Initial profiles are used to start the integration in TEXSTAN, and they can either be auto-generated using analytic equations programmed into TEXSTAN or they can be user-supplied profiles, typically from experimental data.
Auto-Generated Profiles - The auto-generated profiles for internal flows use analytical equations that are programmed into TEXSTAN. The three choices are
The flat entry-region profiles permit study of hydrodynamically developing flow and, if heat transfer is being considered, the combined entry flow problem where heat transfer also begins at the entrance to the channel. Note that for internal flows, TEXSTAN either computes laminar flow (ktmu is set =0) or turbulent flow (ktmu > 0). However, the only really accurately-modeled combined entry turbulent flow requires a 2-equation turbulence model.
The hydrodynamically fully-developed laminar profiles are designed primarily to study the unheated starting length heat transfer problem, and to examine the effect of Prandtl number on this class of flow. Note that the flow must be constant property. For the circular pipe and a constant surface temperature, the thermally fully-developed flow case can be studied.
The turbulent profile formulation permits the study of turbulence models and how they affect friction and heat transfer for hydrodynamically and thermally fully-developed flow cases. The velocity profile uses the classic law-of-the-wall for the inner region and a power-law formulation for the outer region of the turbulent boundary layer.
There are a set of seven variables that describe the auto-generated profiles for any internal flow. The variables dyi and rate set the y spacing for the velocity profile, which in turn controls the grid (finite difference mesh) for TEXSTAN. These variables have had considerable testing to establish values that yield grid-independent solutions (with respect to the cross-flow direction), and their recommended values are quite reliable. The variable tref establishes the mass-averaged temperature, which is also called the mixed-mean temperature or the mean temperature or the bulk temperature. The two variables tuapp and epsapp are applicable only to turbulent flows to describe the flow entry turbulence intensity and turbulence dissipation. The variable twall establishes the surface temperature of the initial profile.
Flat Profiles for Combined Entry Flow - This option can be used for any internal flow geometry and for any Reynolds number regime, laminar or turbulent.
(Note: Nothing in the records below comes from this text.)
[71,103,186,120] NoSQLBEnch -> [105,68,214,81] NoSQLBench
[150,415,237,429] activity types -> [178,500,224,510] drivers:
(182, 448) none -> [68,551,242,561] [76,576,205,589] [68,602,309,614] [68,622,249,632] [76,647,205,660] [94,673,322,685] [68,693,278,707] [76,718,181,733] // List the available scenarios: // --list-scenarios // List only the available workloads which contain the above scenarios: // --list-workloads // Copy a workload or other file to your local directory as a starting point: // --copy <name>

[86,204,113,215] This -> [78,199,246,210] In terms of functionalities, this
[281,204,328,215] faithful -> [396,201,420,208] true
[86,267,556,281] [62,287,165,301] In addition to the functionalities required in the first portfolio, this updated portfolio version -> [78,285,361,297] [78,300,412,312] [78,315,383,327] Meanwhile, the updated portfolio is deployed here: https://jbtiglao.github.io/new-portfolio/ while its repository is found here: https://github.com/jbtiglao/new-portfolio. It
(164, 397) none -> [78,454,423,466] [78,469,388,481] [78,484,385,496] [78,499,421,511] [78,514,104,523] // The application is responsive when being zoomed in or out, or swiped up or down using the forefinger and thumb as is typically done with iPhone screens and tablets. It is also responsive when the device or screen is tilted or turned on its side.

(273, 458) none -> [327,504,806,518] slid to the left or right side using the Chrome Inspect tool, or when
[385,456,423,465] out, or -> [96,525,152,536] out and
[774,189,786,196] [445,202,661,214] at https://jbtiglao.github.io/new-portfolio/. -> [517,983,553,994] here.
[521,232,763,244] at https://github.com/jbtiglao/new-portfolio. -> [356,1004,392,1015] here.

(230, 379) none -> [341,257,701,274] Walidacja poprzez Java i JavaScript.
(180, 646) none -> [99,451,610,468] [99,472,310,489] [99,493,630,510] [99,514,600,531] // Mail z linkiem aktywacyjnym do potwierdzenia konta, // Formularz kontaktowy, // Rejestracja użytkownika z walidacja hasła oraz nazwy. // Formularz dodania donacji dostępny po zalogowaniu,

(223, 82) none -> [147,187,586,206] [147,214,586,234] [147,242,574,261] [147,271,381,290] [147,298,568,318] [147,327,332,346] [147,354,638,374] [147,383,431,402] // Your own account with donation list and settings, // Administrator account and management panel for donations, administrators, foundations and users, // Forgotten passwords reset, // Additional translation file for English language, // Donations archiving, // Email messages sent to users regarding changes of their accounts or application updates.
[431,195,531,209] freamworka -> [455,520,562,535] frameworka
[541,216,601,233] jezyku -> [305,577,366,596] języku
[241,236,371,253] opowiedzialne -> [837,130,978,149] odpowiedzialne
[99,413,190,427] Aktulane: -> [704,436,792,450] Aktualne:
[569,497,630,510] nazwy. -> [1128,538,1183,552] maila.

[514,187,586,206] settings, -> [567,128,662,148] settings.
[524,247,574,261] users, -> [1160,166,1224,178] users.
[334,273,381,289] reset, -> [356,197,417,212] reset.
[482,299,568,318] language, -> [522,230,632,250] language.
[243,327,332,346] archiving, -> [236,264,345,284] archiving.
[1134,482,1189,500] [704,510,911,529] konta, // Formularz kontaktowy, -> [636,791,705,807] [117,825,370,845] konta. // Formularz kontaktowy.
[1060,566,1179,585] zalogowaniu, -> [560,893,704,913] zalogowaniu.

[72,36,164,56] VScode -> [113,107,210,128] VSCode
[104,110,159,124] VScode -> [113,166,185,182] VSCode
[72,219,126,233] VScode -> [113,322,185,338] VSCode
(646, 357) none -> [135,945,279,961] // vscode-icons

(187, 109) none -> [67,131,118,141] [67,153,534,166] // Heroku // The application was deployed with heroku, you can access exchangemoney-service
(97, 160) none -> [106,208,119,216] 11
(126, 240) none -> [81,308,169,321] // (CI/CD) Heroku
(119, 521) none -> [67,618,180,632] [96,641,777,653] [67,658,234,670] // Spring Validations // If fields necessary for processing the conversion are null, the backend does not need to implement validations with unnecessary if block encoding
The option generates flat velocity and other dependent variable profiles.
variable | value | description |
---|---|---|
dyi | 5.0E-04 | laminar flow |
1.0E-06 | turbulent flow | |
rate | 0.09 | laminar flow |
0.175 | turbulent flow | |
reyn | Re_{Dh} | hydraulic diameter Reynolds number |
tref | = 0.0 | only momentum equation being solved (neq=1) |
T_{m} | mass-averaged temperature | |
tuapp | = 0.0 | laminar flow (ktmu=0) |
= 0.0 | turbulent flow with mixing length model | |
Tu | turbulent flow with 1- and 2-eqn models - Tu (in percent) for computing k_{inl} | |
epsapp | = 0.0 | laminar flow (ktmu=0) |
= 0.0 | turbulent flow with mixing length and 1-eqn models | |
ε_{inl} | turbulent flow with 2-eqn model - initial value of turbulence dissipation | |
=0.0 | turbulent flow with 2-eqn model - TEXSTAN estimates initial value of turbulence dissipation | |
twall | = 0.0 | only momentum equation being solved (neq=1) |
T_{s} | surface temperature, must be same value as tref |
The variables dyi and rate set the y spacing for the velocity profile, where y is measured from the surface. Then for axisymmetric flows with a symmetry line, the y location is transformed into a radial location using r = (r_{s} - y). The same y distribution is used for generating all dependent variables.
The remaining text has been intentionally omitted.